Thématiques du blog
Les vieux 2010 de Nicolas Sarkozy
Hier soir, comme 10 millions de téléspectateurs, j'ai écouté les voeux du Chef de l'Etat aux Français.
J'ai bien entendu été surpris par l'optimisme peu convaincant du Chef de l'Etat, par son manque de recul et par son aveuglement face aux conséquences dramatiques de la crise politique, économique et sociale actuelle pour les Français, à l'heure où le chômage ne cesse d'augmenter et où le lien social semble chaque jour se distendre un peu plus.
J'ai cependant surtout été très surpris que le Chef de l'Etat n'adresse aucun message à la jeunesse et qu'il préfère se préoccuper de la situation des personnes âgées. Il est louable qu'il s'intéresse aux difficultés de nos aînés qui, notamment au sein des classes populaires, souffrent d'isolement, s'appauvrissent et doivent faire face à la détérioration de leur santé. Cependant, cette prise en compte des difficultés liées au vieillissement de la population ne doit pas se faire au détriment de la jeunesse qui n'a eu le droit qu'à un discours élitiste sur les bienfaits de l'autonomie accrue des universités et à un propos rigoriste sur la nécessité de contribuer au financement des retraites des générations antérieures.
A quelques semaines des élections régionales, le Chef de l'Etat a certainement été motivé par des considérations électorales de court terme car les personnes âgées constituent le coeur de son électorat. Il fait un nouveau pari dangereux. Il prend le risque d'accentuer le divorce entre les générations et le découragement des enfants du 21ème siècle qui se reconnaissent de moins en moins dans les propos des élites et se demandent de plus en plus quel pourra être leur place dans la société française de demain.


Tous les commentaires
Sa "popularité" étant descendue en dessous de 20 % chez les 18 - 24 ans, Sarkozy a effectivement tout intérêt à bétonner chez les plus de 65 printemps en espérant que la jeunesse s'abstienne !
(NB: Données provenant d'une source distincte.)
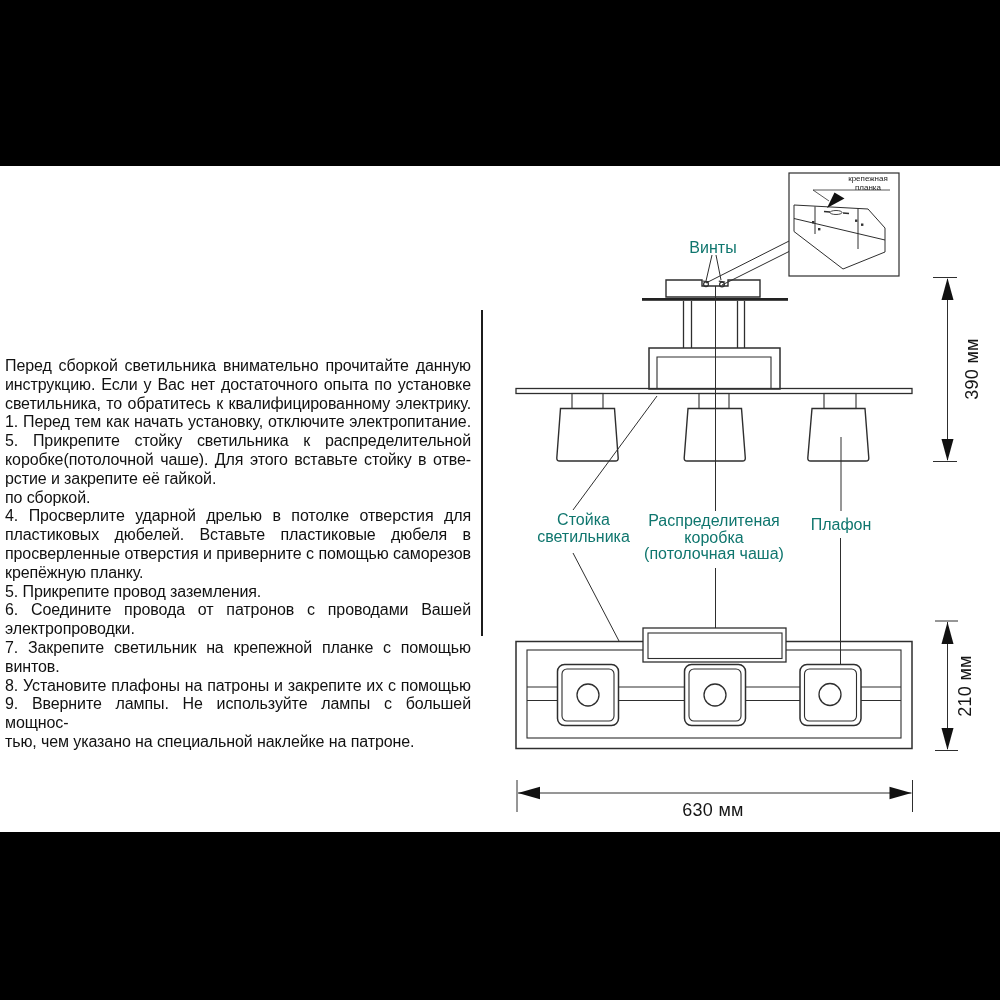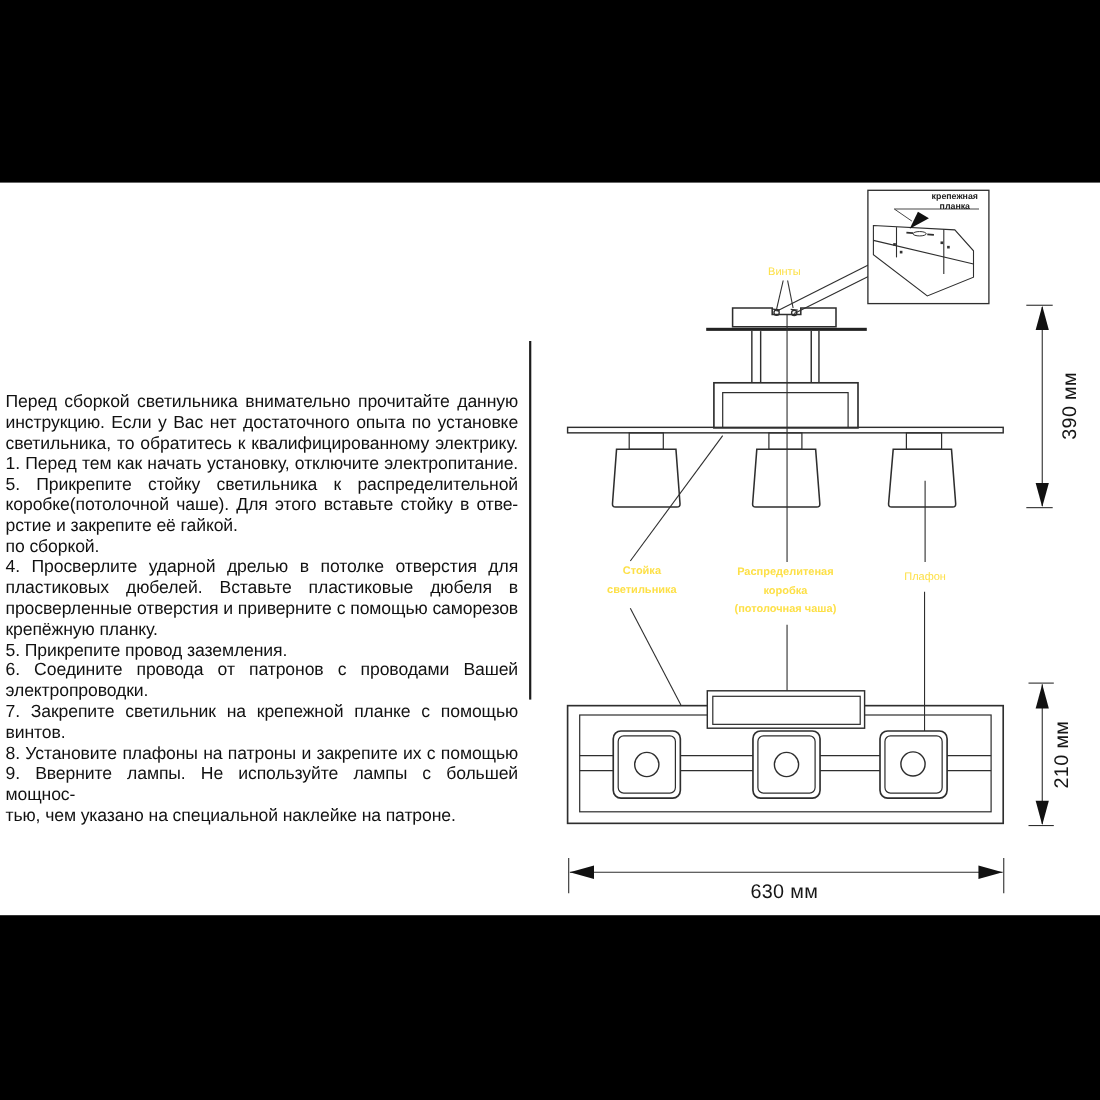--- a/index.html
+++ b/index.html
@@ -21,24 +21,24 @@
     letter-spacing:-0.1px;
   }
   .txt-line{white-space:nowrap;text-align:left;}
   .txt-line.jl{
     white-space:normal;
     text-align:justify;
     text-align-last:justify;
   }
   
   .dlabel{
-    position:absolute;color:#fde047;font-size:10px;line-height:16.5px;
+    position:absolute;color:#0f766e;font-size:16px;line-height:16.5px;
     text-align:center;
   }
-  .pre{white-space:pre-line;font-weight:bold;}
+  .pre{white-space:pre-line;}
   .dim{
     position:absolute;color:#161616;font-size:18px;line-height:20px;
     text-align:center;letter-spacing:0.3px;
   }
   .rot{transform:rotate(-90deg);}
   .inset-label{
     position:absolute;color:#222;font-size:8px;line-height:8.5px;
     text-align:center;
   }
   svg{position:absolute;left:0;top:0;}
C'est clair! Espérons que les 18-24 choisiront de transformer cette opposition à Nicolas Sarkozy en vote pour l'alternance en 2012!
Pour notre Président, il semble bien que les enfants (la jeunesse) ne soient que des objets comme les autres, voir ICI
Je suis bien d'accord avec vous, cher Gaspard Gantzer, et le titre est si bien vu ! Mais je pense que personne ne parle jamais vraiment au "jeune". Personne ne s'adresse à lui, tout simplement parce que personne ne désire rien de lui, sinon à se soumettre, obéir, suivre... Le jeune c'est le danger. Qui rime avec danser ou changer. Et le président Sarkozy, comme tant d'autres (préférant le ranger), n'a pas la démarche pour ce faire.